Dental Erosion (before and after treatment with Veneers)
The signs of dental erosion may include:
- teeth appearing yellow (due to darker dentine showing through thinning outer enamel)
- teeth appearing glazed and smooth (due to the tooth surface being worn away)
- front teeth edges becoming square, transparent and chipping, eventually becoming shorter
- fillings sitting higher than the surrounding tooth surface
- chewing surfaces of back teeth showing smooth, concave craters
- teeth becoming sensitive to hot, cold or sweet food and drinks
What causes dental erosion?
- The cause of dental erosion is acid attack. Sources of acid in the mouth are dietary, gastric or occupational.
- Every time acid touches the surface of your teeth the enamel becomes softer and loses some of its mineral content. Your saliva will slowly neutralize the acid in your mouth and restore it to its natural balance. However, if the acid attack happens too frequently, the teeth do not have a chance to repair themselves and tiny particles of enamel can be washed or worn away.
- Dietary foods and drinks containing acid are the most common causes of erosion. Examples include fruit, pickles, fizzy drinks, energy and sports drinks, wine, squashes and fruit juices.
- A diet of frequent acidic food and drinks will cause tooth wear and tooth sensitivity. The more acidic foods or drinks the worse the tooth wear. Hence orange juice is actually worse than cola.
Other factors that contribute to erosive tooth wear include:
- a dry mouth, which increases the risk of damage from acid attack
- frothing or swishing acidic drinks around the mouth increases the risk of acid erosion
- erosion often coexists with dental abrasion. Abrasion is most often caused by brushing teeth too hard and exacerbates erosion if the tooth surface is already softened by acid.
- grinding of the teeth can worsen erosion.
Which gastric conditions contribute to erosion?
- Vomiting (eg morning sickness, bulimia and excessive alcohol)
- Acid reflux (eg gastro esophageal reflux disease, hiatus hernia, heartburn)
- A number of medications such as vitamin C, aspirin and some iron preparations are also acidic and may contribute towards acid erosion
Which occupations might risk erosion?
- Industrial processes risk exposure to acids
- Professional wine tasters
- Competitive swimmers in poorly controlled chlorinated pools
What should I do to minimize the risk of dental erosion?
- Eat foods that act as a buffer by neutralizing saliva acidity (eg. dairy products)
- Avoid holding or ‘swishing’ acidic drinks around the mouth as this increases the likelihood of tooth decay and tooth wear. Use a straw whenever possible as this minimizes exposure of the drink to your teeth.

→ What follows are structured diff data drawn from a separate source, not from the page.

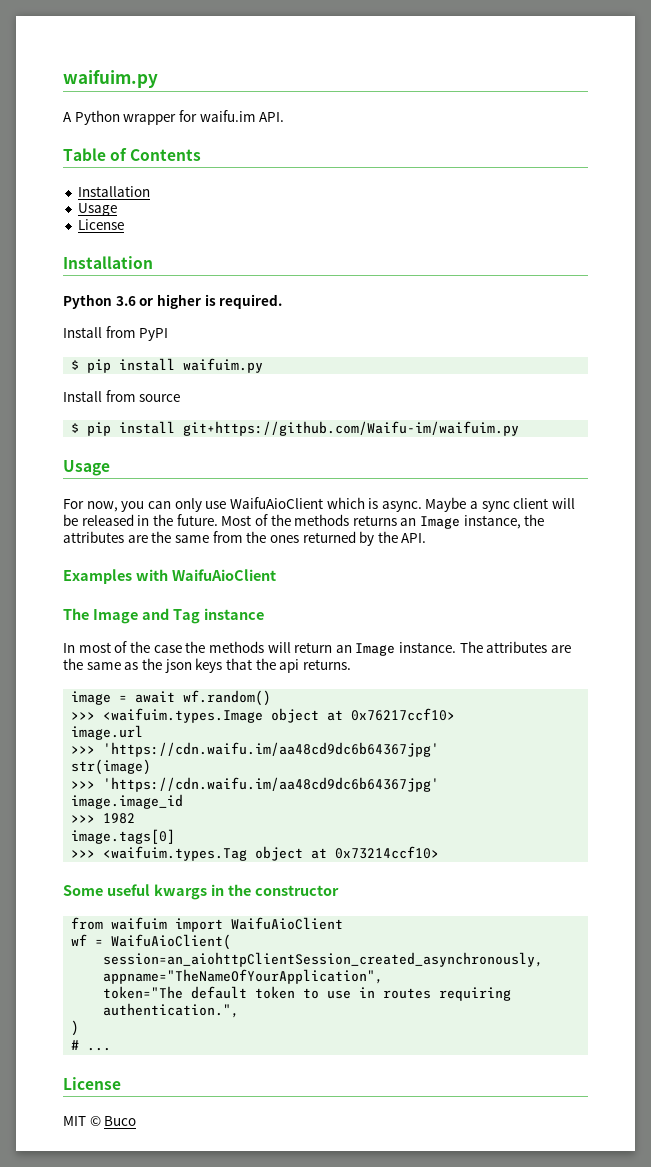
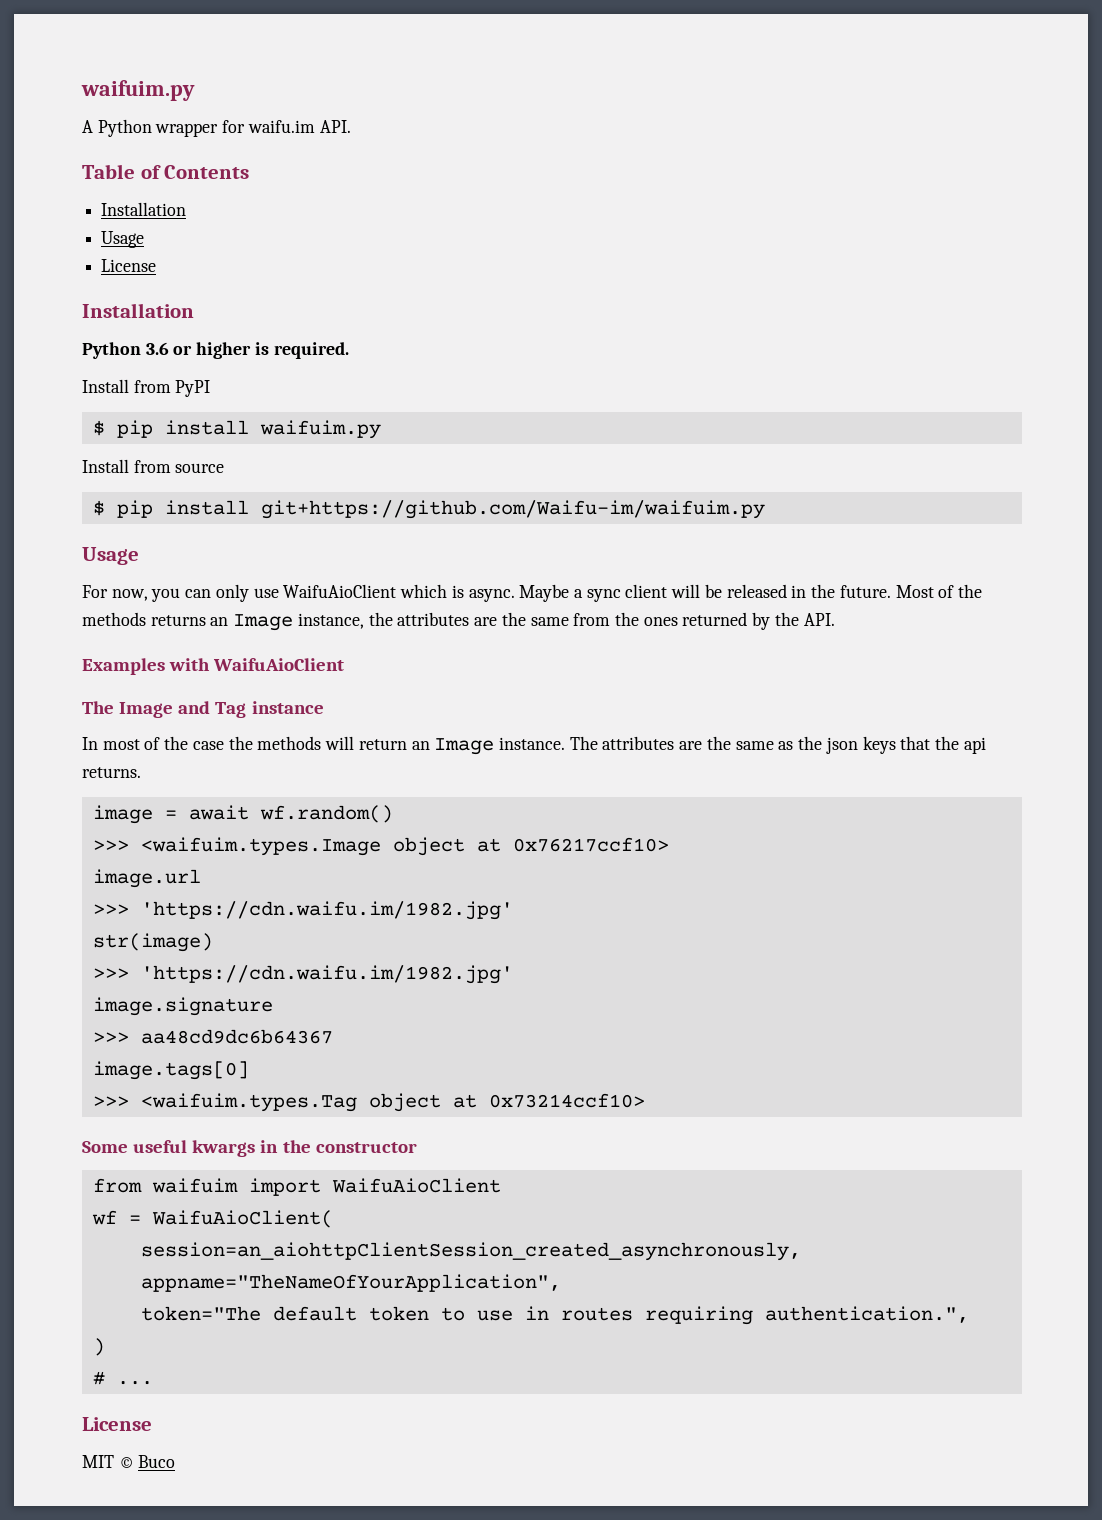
  image.url
- >>> 'https://cdn.waifu.im/aa48cd9dc6b64367jpg'
+ >>> 'https://cdn.waifu.im/1982.jpg'
  str(image)
- >>> 'https://cdn.waifu.im/aa48cd9dc6b64367jpg'
- image.image_id
- >>> 1982
+ >>> 'https://cdn.waifu.im/1982.jpg'
+ image.signature
+ >>> aa48cd9dc6b64367

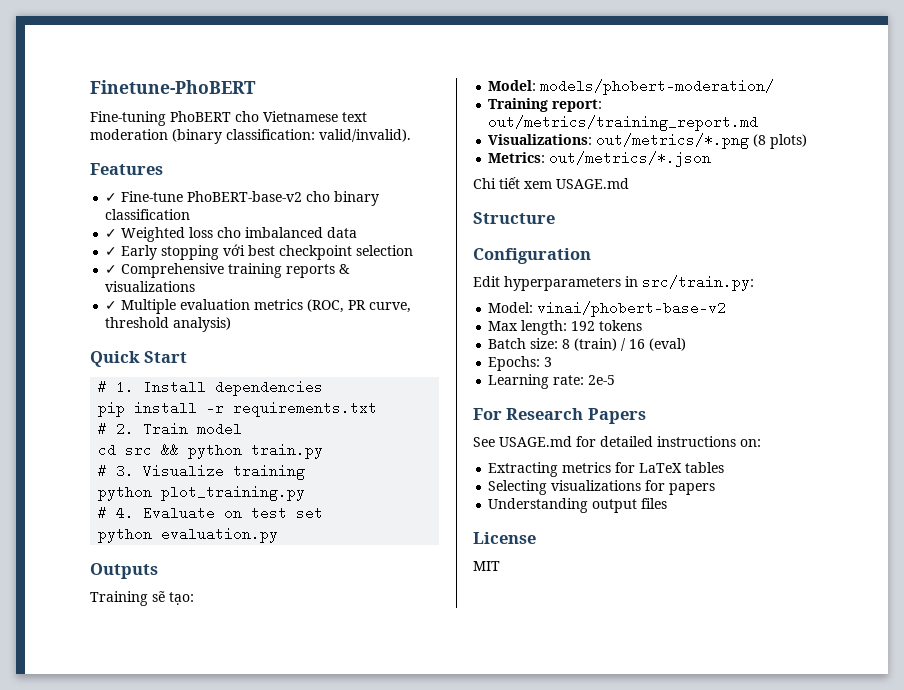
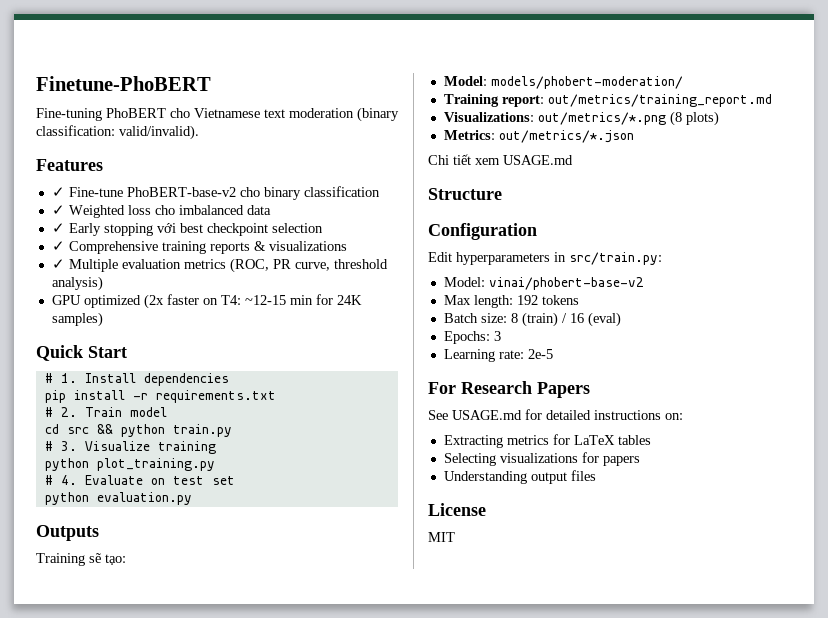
+ GPU optimized (2x faster on T4: ~12-15 min for 24K samples)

- Do not brush immediately after eating or drinking acidic drinks as tooth enamel will be softened at this time. Leave at least an hour before brushing eg after wine in the evening and brush before breakfast fruit juices.
- Use a high fluoride toothpaste and a Professional Topical Fluoride Treatment in our office, make your enamel more resistant to erosion
- Drink plenty of water frequently throughout the day, especially if exercising and avoid caffeinated beverages, as caffeine causes dehydration.
- Have treatment for any underlying medical condition.